I live in industrial east Oakland on the fringe of Fruitvale. It is one of the roughest neighborhoods in the entire Bay Area. I moved here, like a lot of artists, because rents are unaffordable in San Francisco. At first I wasn’t too thrilled about it. There’s a lot of trash, pollution, prostitutes, crime. The regular homeless junkies with their carts and buggies are my neighbors, some of whom I know by name.
This wall is across the street from my studio window. A year ago someone was shot and killed in front of it. The graffiti changes constantly. Within a week after management or government paints over the graffiti, the tags are back.
Expression can not and will not be suppressed. Below is the same wall last month.

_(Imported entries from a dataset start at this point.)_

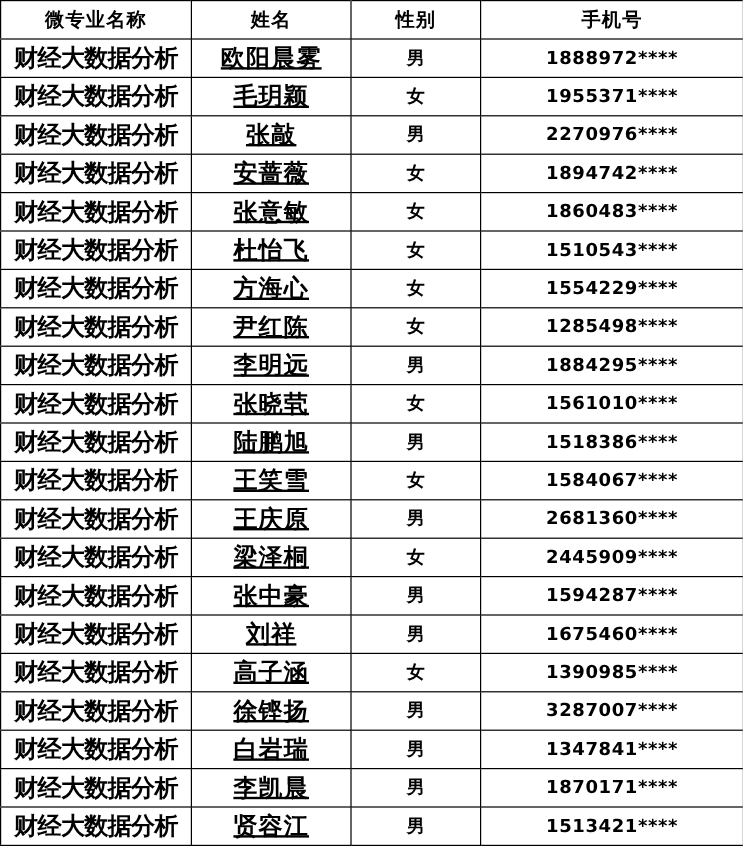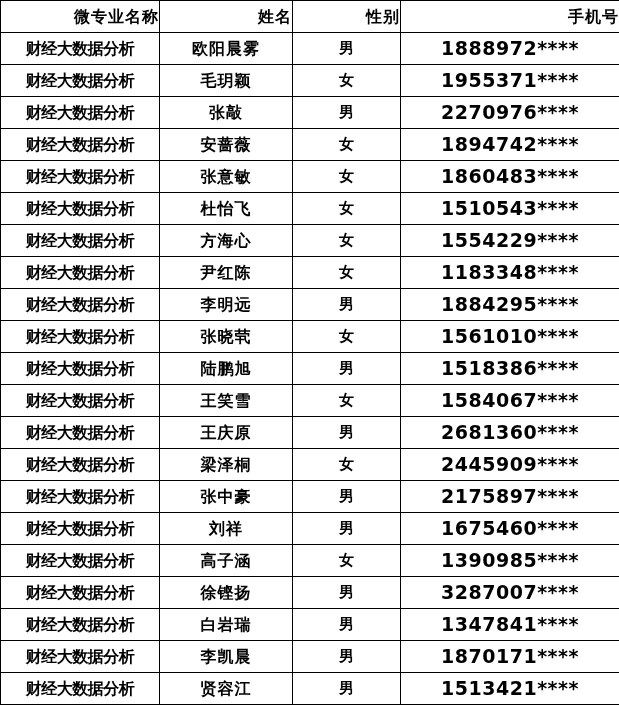--- a/index.html
+++ b/index.html
@@ -46,7 +46,6 @@
   table.roster thead th {
     font-size: 16px;
     letter-spacing: 1px;
-    text-align: right;
   }
   table.roster tbody td.major {
     font-size: 16px;

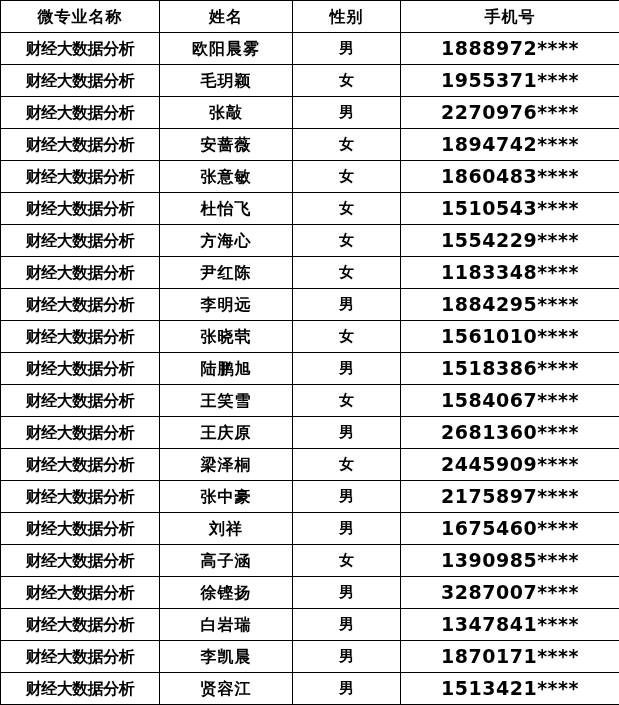--- a/index.html
+++ b/index.html
@@ -48,7 +48,7 @@
     letter-spacing: 1px;
   }
   table.roster tbody td.major {
-    font-size: 16px;
+    font-size: 20px;
     letter-spacing: -0.5px;
   }
   table.roster tbody td.name {

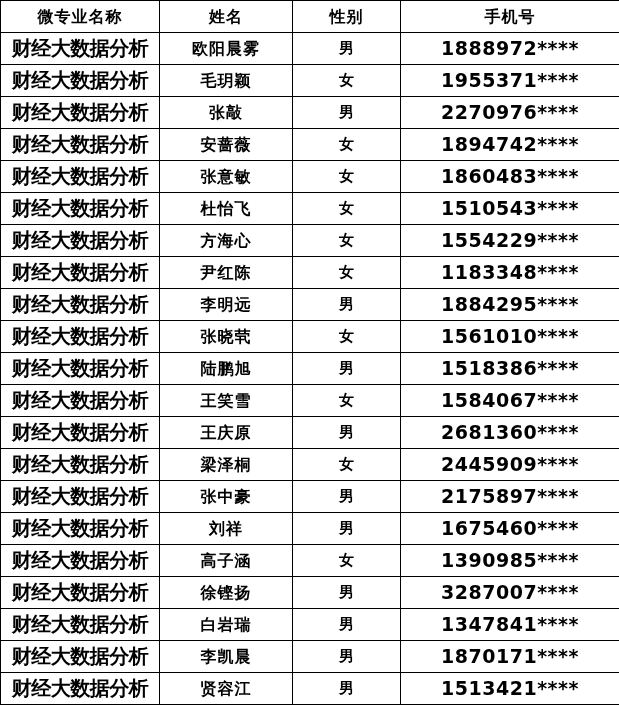--- a/index.html
+++ b/index.html
@@ -52,8 +52,9 @@
     letter-spacing: -0.5px;
   }
   table.roster tbody td.name {
-    font-size: 16px;
+    font-size: 20px;
     letter-spacing: 1px;
+    text-decoration: underline;
   }
   table.roster tbody td.gender {
     font-size: 15px;

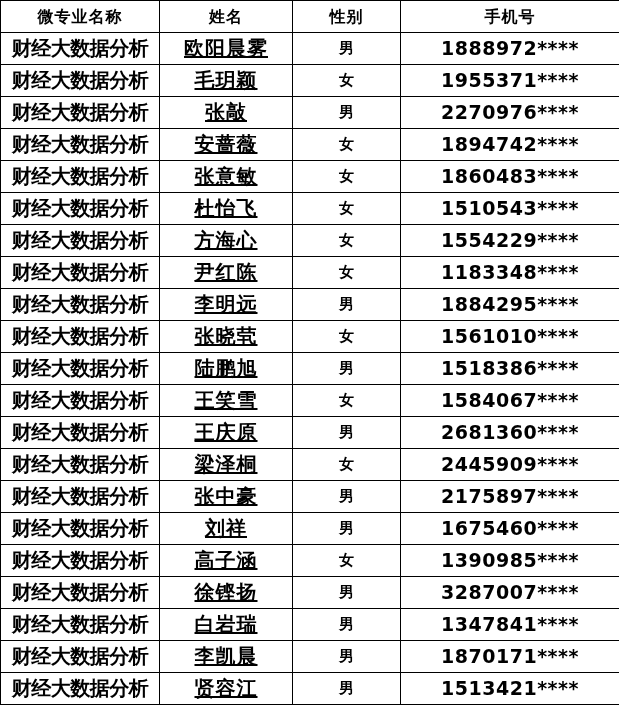--- a/index.html
+++ b/index.html
@@ -60,7 +60,7 @@
     font-size: 15px;
   }
   table.roster tbody td.phone {
-    font-size: 19px;
+    font-size: 15px;
     font-family: "DejaVu Sans", "Liberation Sans", sans-serif;
     letter-spacing: 0.5px;
   }

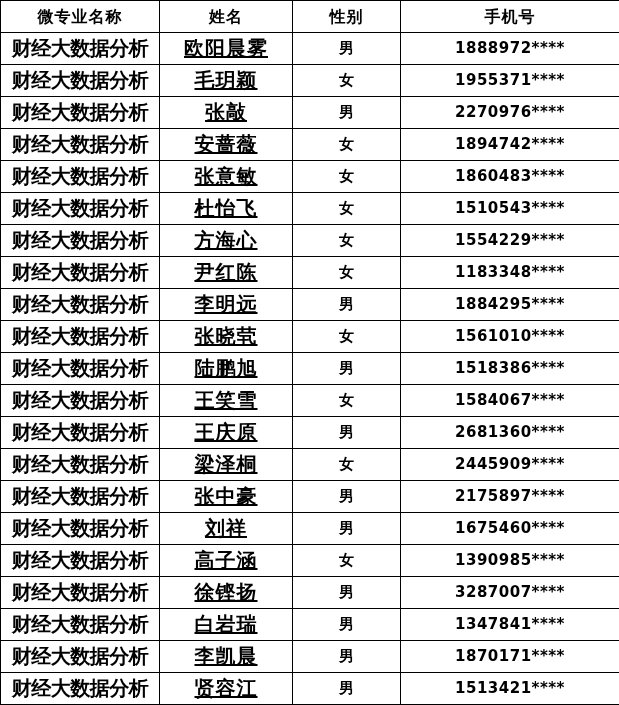--- a/index.html
+++ b/index.html
@@ -131,7 +131,7 @@
           <td class="major">财经大数据分析</td>
           <td class="name">尹红陈</td>
           <td class="gender">女</td>
-          <td class="phone">1183348****</td>
+          <td class="phone">1285498****</td>
         </tr>
         <tr>
           <td class="major">财经大数据分析</td>

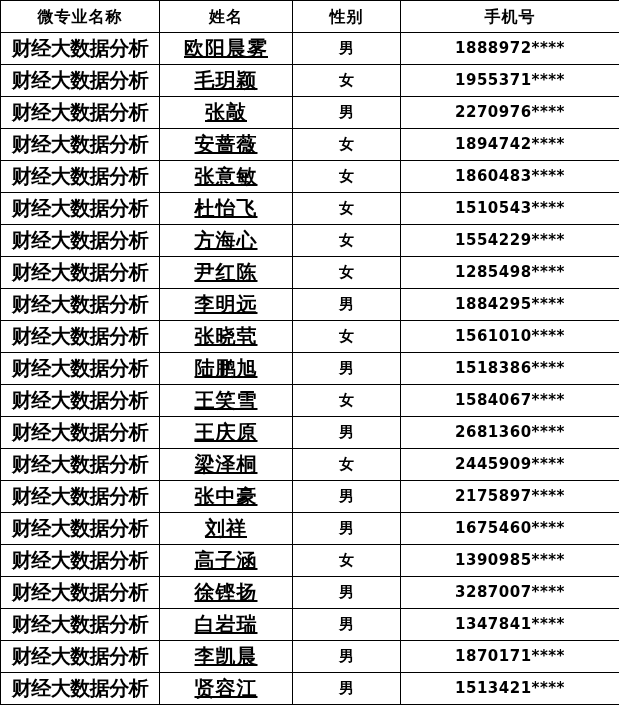--- a/index.html
+++ b/index.html
@@ -173,7 +173,7 @@
           <td class="major">财经大数据分析</td>
           <td class="name">张中豪</td>
           <td class="gender">男</td>
-          <td class="phone">2175897****</td>
+          <td class="phone">1594287****</td>
         </tr>
         <tr>
           <td class="major">财经大数据分析</td>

In spite of the danger, and the downsides of living in an extreme urban environment, I like my 1300 sq. ft. interior live / work loft. I’ve settled in over the past year and I’m finally ready to embrace the exterior environment – at least on a visual level. It is what it is, and while I’m here I might as well explore it. I’m going to start posting more pictures of the things I see every day in my neighborhood.
I recently met painter and muralist, Jill McLennan, through a mutual friend. Jill lives in Jingletown, a slightly more developed artist loft community about ten blocks down the street from me. Most of Jill’s paintings and public murals depict and are a part of east Oakland. They are so colorful, bright, and hopeful… without hiding the blight… although there is a lot of visible litter and dumping…
Even so, I was looking at her paintings and wondering about how fantastic they seem. Most people brave enough to drive through this hood would probably see the blight and decay, before the color, wild growth, and unbounded expression. Many of the artists who live here see it differently. Please view more of Jill’s urban landscapes on her website.
I can tell that the visual influence of east Oakland is already impacting my color sense, as well as the energy tone, and the forms of my quilt patterns. What do you think?
Does your exterior environment affect your work? How so… I would really like to know.